::: Data extracts :::
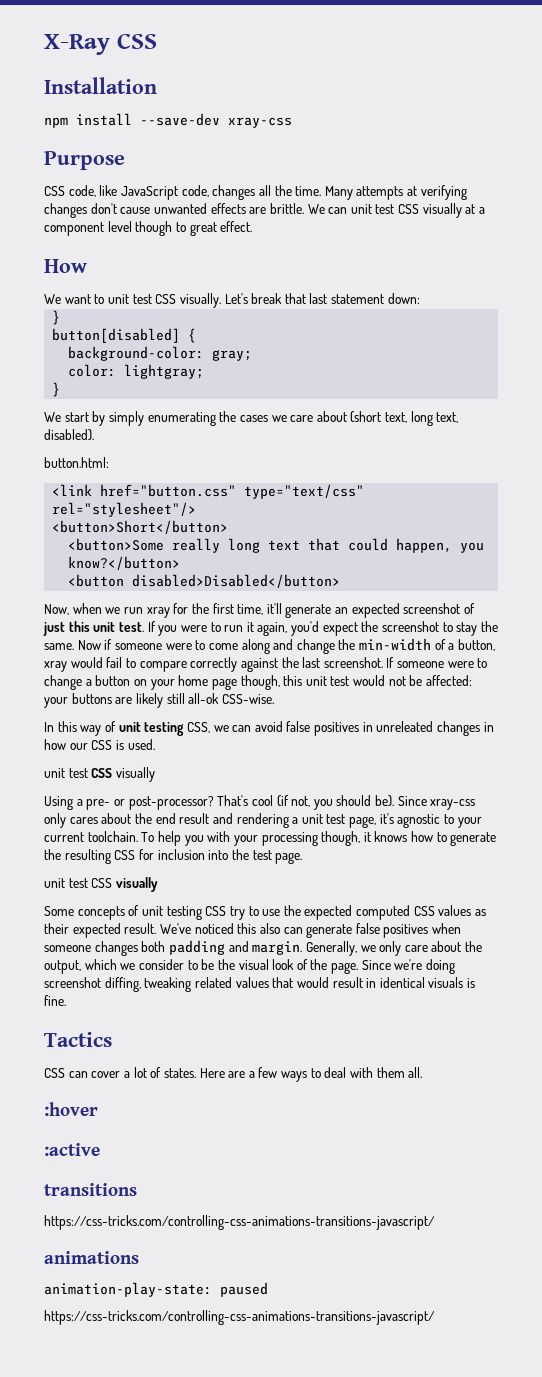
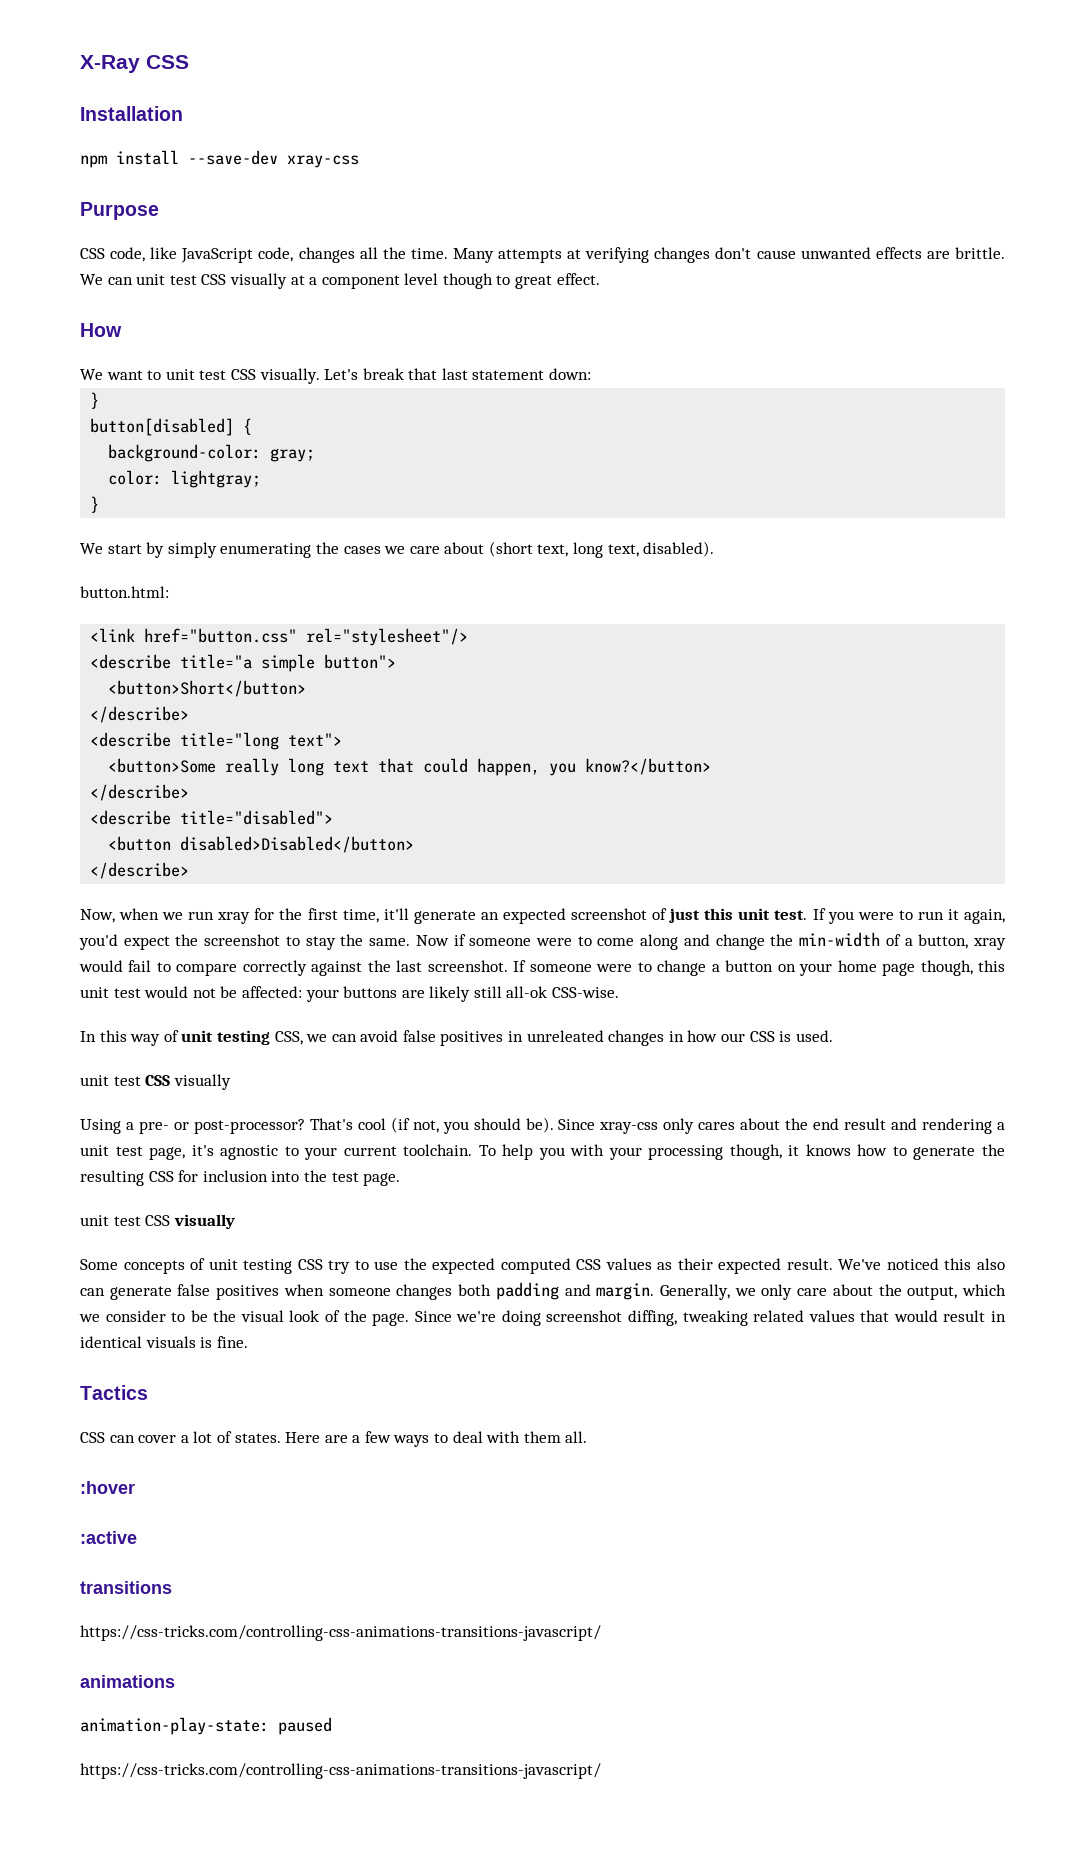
[244,484,365,499] type="text/css" -> (298, 635) none
[52,520,229,534] <button>Short</button> -> [90,654,397,672] [108,680,307,697] [90,706,190,723] [90,732,343,750] <describe title="a simple button"> // <button>Short</button> // </describe> // <describe title="long text">
(181, 563) none -> [90,784,190,801] [90,810,334,825] // </describe> // <describe title="disabled">
(341, 581) none -> [90,862,190,879] // </describe>

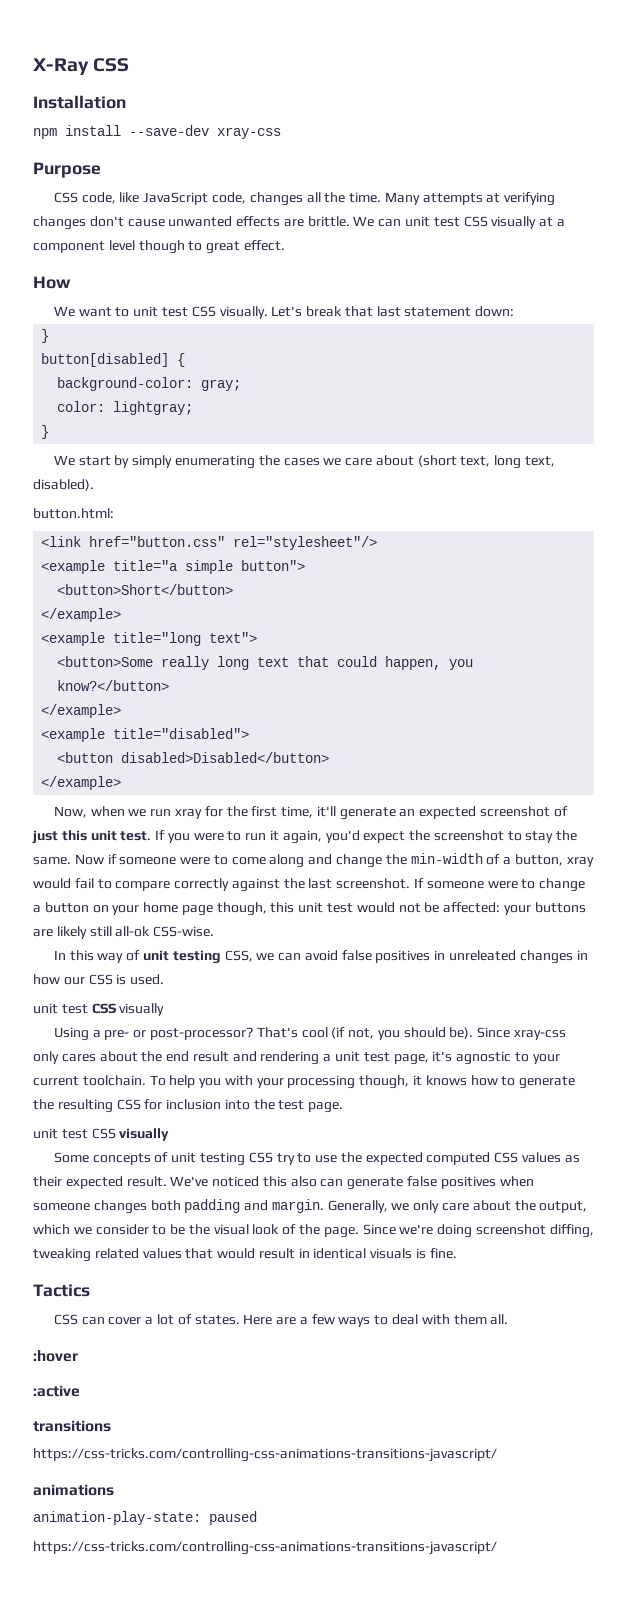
[90,654,172,669] <describe -> [41,560,106,574] <example
[90,706,190,723] [90,732,172,747] </describe> // <describe -> [41,608,122,622] [41,632,106,646] </example> // <example
[90,784,190,801] [90,810,172,825] </describe> // <describe -> [41,704,122,718] [41,728,106,742] </example> // <example
[90,862,190,879] </describe> -> [41,776,122,790] </example>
:::
**About this exercise:**
What you return should be the exact lines from the one containing "(181, 563) none" through the end of the listing above, both included, minus any pictures.

**Expected output:**
(181, 563) none -> [90,784,190,801] [90,810,334,825] // </describe> // <describe title="disabled">
(341, 581) none -> [90,862,190,879] // </describe>

[90,654,172,669] <describe -> [41,560,106,574] <example
[90,706,190,723] [90,732,172,747] </describe> // <describe -> [41,608,122,622] [41,632,106,646] </example> // <example
[90,784,190,801] [90,810,172,825] </describe> // <describe -> [41,704,122,718] [41,728,106,742] </example> // <example
[90,862,190,879] </describe> -> [41,776,122,790] </example>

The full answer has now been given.